Cloud–Edge Cooperative Load Frequency Control for Isolated Microgrid Using Emergent Computation-Based Large-Scale Meta-Machine Learning
Jiawen Li, Haoyang Cui
Abstract
In the isolated microgrid, each unit is managed by different operators, and their interests conflict greatly. To balance the interests of different stakeholders in the electric grid sector, this article proposes an edge–cloud cooperative data-driven load frequency control (ECCDD-LFC) method for isolated microgrids, which can deliver improved frequency control performance and reduces regulation cost. This method replaces the LFC controller in the conventional microgrid control center with a cloud-based agent and sets each unit as an independent-decision edge-based agent. It enables the units to make decisions independently and realize cloud–edge cooperative control. In addition, an emergent computation large-scale multiagent deep meta-deterministic policy gradient (ECLSMA-DMDPG) is proposed in this article.
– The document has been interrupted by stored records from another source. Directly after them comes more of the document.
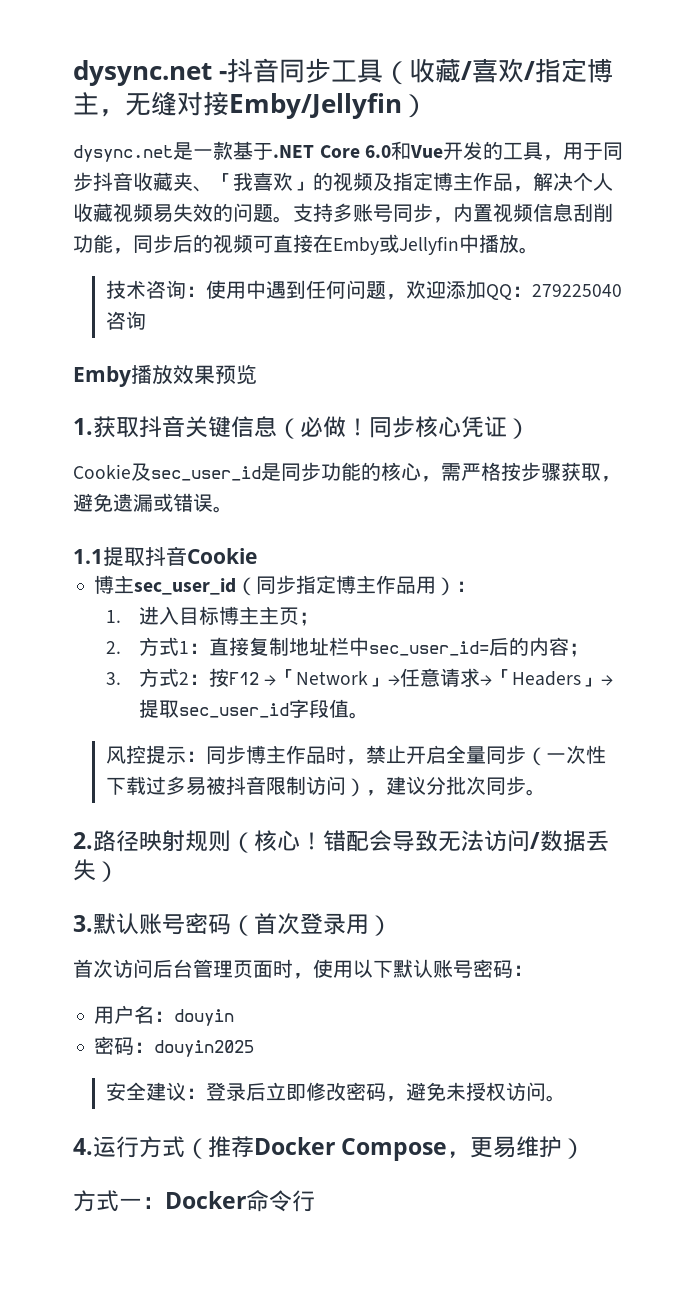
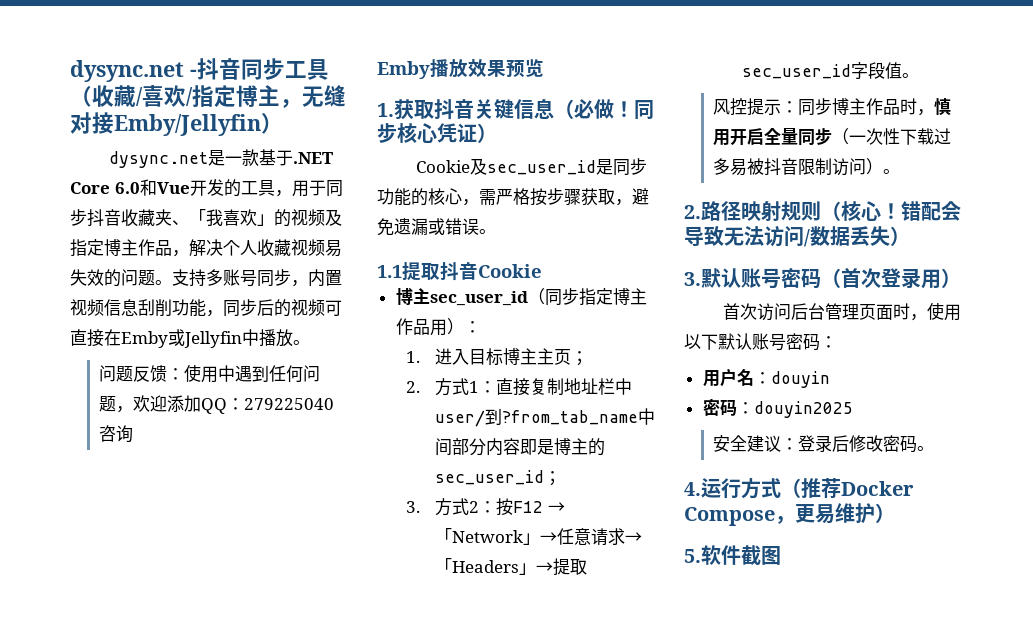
- 技术咨询：使用中遇到任何问题，欢迎添加QQ：279225040咨询
+ 问题反馈：使用中遇到任何问题，欢迎添加QQ：279225040咨询
- 2.方式1：直接复制地址栏中sec_user_id=后的内容；
+ 2.方式1：直接复制地址栏中user/到?from_tab_name中间部分内容即是博主的sec_user_id；
- 风控提示：同步博主作品时，禁止开启全量同步（一次性下载过多易被抖音限制访问），建议分批次同步。
+ 风控提示：同步博主作品时，慎用开启全量同步（一次性下载过多易被抖音限制访问）。
- 安全建议：登录后立即修改密码，避免未授权访问。
+ 安全建议：登录后修改密码。
- 方式一：Docker命令行
+ 5.软件截图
In this algorithm, a centralized training and decentralized execution policy are used to achieve the collaboration of multiple agents, a meta-learning technique is used to improve the robustness of the algorithm, and emergent computation is used to produce high-value samples for a higher performance policy. The effectiveness of the proposed method is demonstrated in a simulation of the Zhuzhou isolated microgrid of the China Southern Grid (CSG).